- **WHAT TO PRODUCE**
Gather all lines from the material that contain "class".

▽

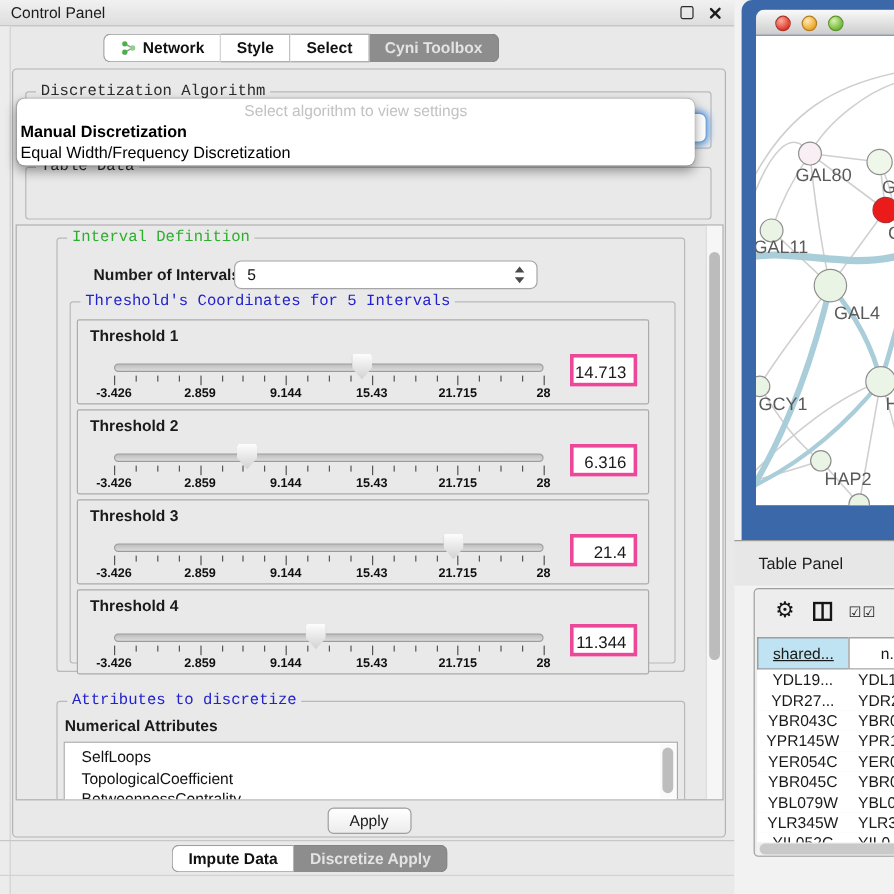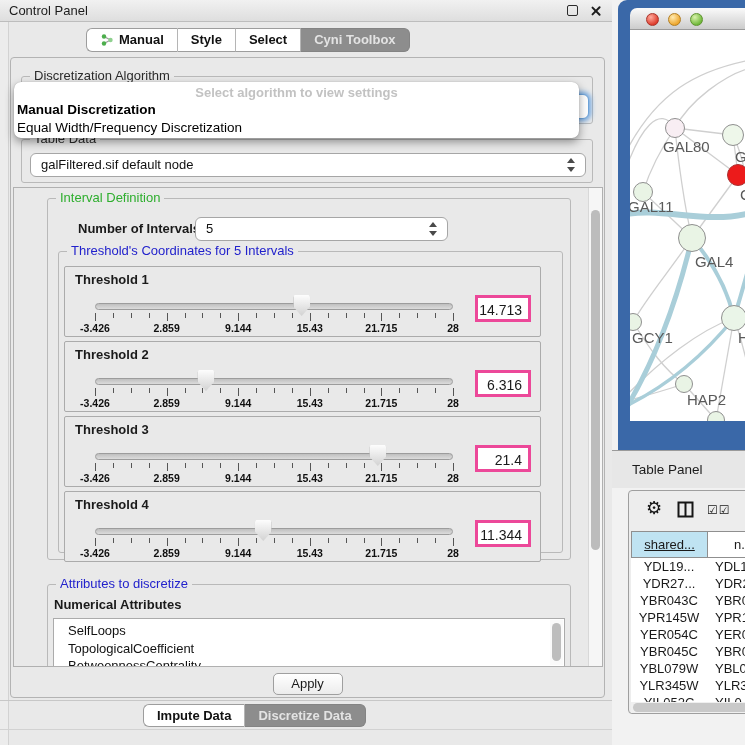--- a/index.html
+++ b/index.html
@@ -155,7 +155,7 @@
             <circle cx="4" cy="10.5" r="2.2" fill="#4cae4c"></circle>
           <circle cx="10.5" cy="7" r="2.2" fill="#8fd08f"></circle>
         </svg>
-        <span>Manual</span>
+        <span>Network</span>
       </div>
       <div class="tab">
           <span>Style</span>

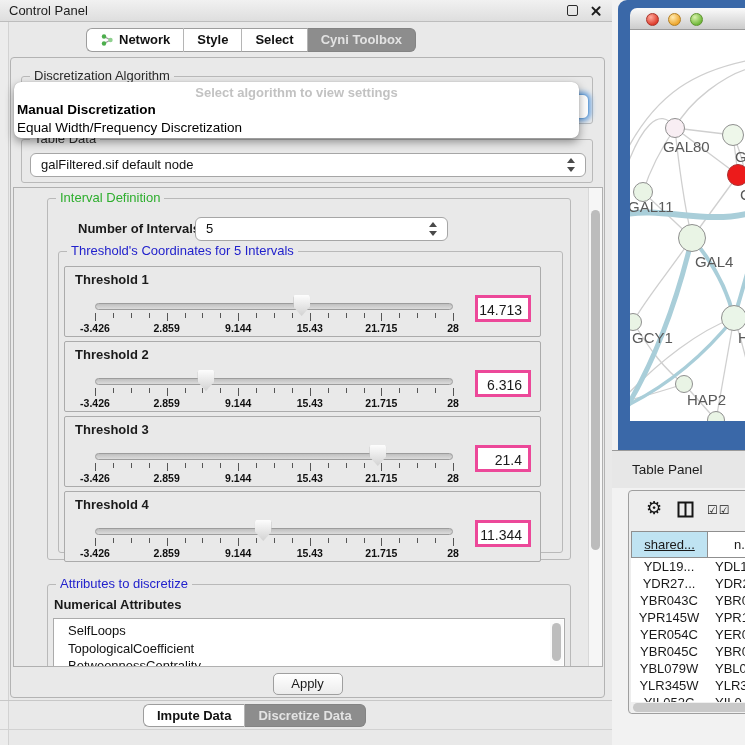--- a/index.html
+++ b/index.html
@@ -38,7 +38,7 @@
     border:1px solid #b3b3b3; border-radius:4px; background:#e9e9e9; }
 
   .group { position:absolute; border:1px solid #b9b9b9; border-radius:3px; }
-  .glabel { position:absolute; top:-9px; left:8px; background:#e9e9e9; padding:0 4px; font-size:13px; color:#2b2b2b; white-space:nowrap; }
+  .glabel { position:absolute; top:-9px; left:8px; background:#e9e9e9; padding:0 4px; font-size:13px; color:#2b2b2b; white-space:nowrap;font-family:Liberation Mono, monospace; }
   .glabel.green { color:#2eae2e; } .glabel.blue { color:#2222cc; }
 
   .combo { position:absolute; background:#fff; border:1px solid #a6a6a6; border-radius:6px; }

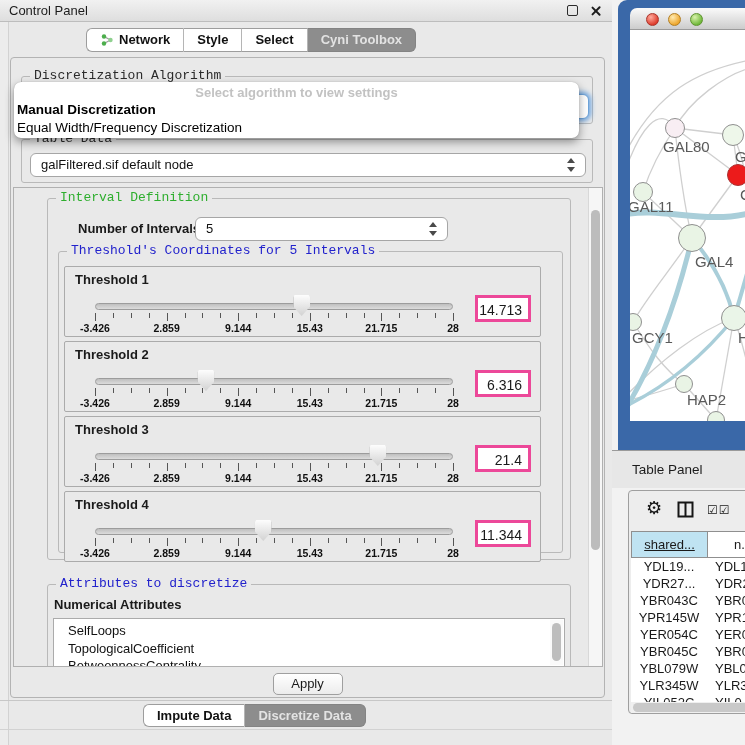--- a/index.html
+++ b/index.html
@@ -55,7 +55,7 @@
   
   .popup { position:absolute; left:3px; top:24px; width:565px; height:56px; background:#fff;
     border-radius:7px; box-shadow:0 4px 10px rgba(0,0,0,.4), 0 0 1px rgba(0,0,0,.3); z-index:30; padding-top:2px; }
-  .popup .hint { text-align:center; color:#c2c2c2; font-size:13px; line-height:17px;font-weight:bold; }
+  .popup .hint { text-align:center; color:#c2c2c2; font-size:13px; line-height:17px; }
   .popup .opt { padding-left:3px; font-size:13.5px; line-height:18px; color:#000; white-space:nowrap; }
   .popup .opt.b { font-weight:bold; }
 

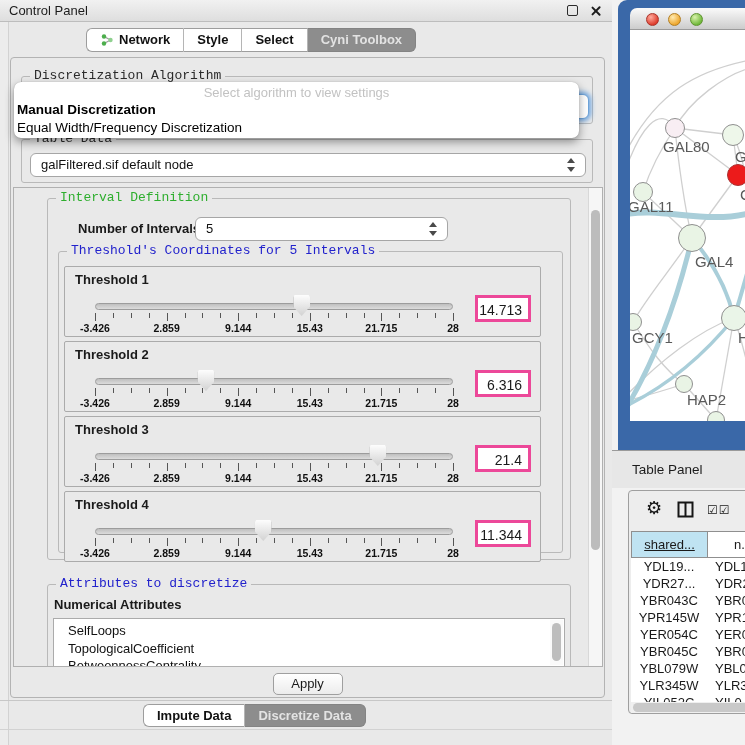--- a/index.html
+++ b/index.html
@@ -185,10 +185,6 @@
 
       <div class="group td-group">
         <span class="glabel">Table Data</span>
-        <div class="combo td-combo">
-          <span class="cv">galFiltered.sif default node</span>
-          <span class="spinner"></span>
-        </div>
       </div>
 
       <div class="scrollpane">

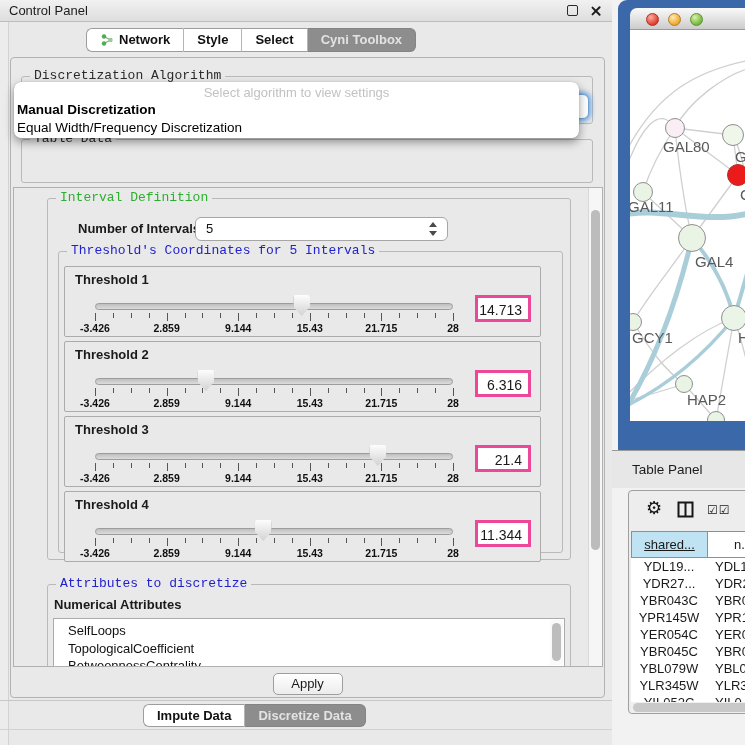--- a/index.html
+++ b/index.html
@@ -391,7 +391,7 @@
           <span>Impute Data</span>
         </div>
       <div class="tab sel">
-          <span>Discretize Data</span>
+          <span>Discretize Apply</span>
         </div>
     </div>
   </div>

△

- **RESPONSE TO THE TASK**
       <div class="tab">
       <div class="group td-group">
         <span class="glabel">Table Data</span>
-        <div class="combo td-combo">
-          <span class="cv">galFiltered.sif default node</span>
-          <span class="spinner"></span>
       <div class="scrollpane">
       <div class="tab sel">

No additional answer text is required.